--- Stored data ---
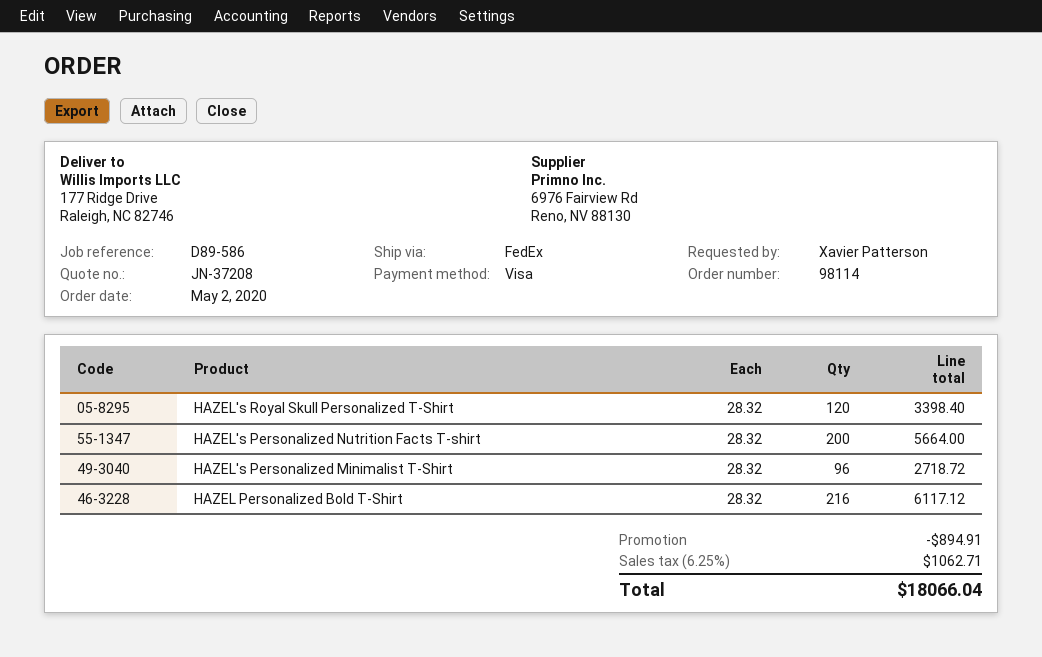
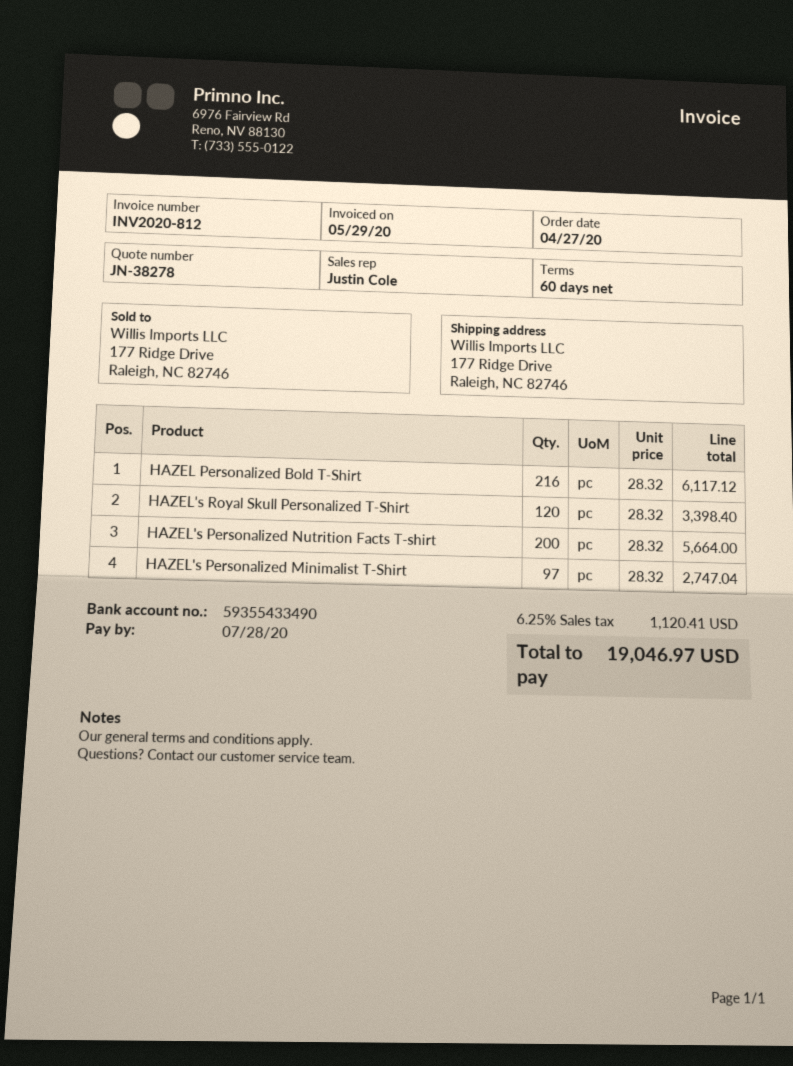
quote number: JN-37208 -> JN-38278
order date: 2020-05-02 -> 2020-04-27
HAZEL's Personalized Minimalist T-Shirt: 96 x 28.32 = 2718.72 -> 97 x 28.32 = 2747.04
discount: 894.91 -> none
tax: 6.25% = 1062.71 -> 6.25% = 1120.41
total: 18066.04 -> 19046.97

--- Exercise goal ---
From the line holding "HAZEL's Personalized Minimalist" through the final line of the data above, copy every line exactly as written. Include nothing else.

--- Answer space ---
HAZEL's Personalized Minimalist T-Shirt: 96 x 28.32 = 2718.72 -> 97 x 28.32 = 2747.04
discount: 894.91 -> none
tax: 6.25% = 1062.71 -> 6.25% = 1120.41
total: 18066.04 -> 19046.97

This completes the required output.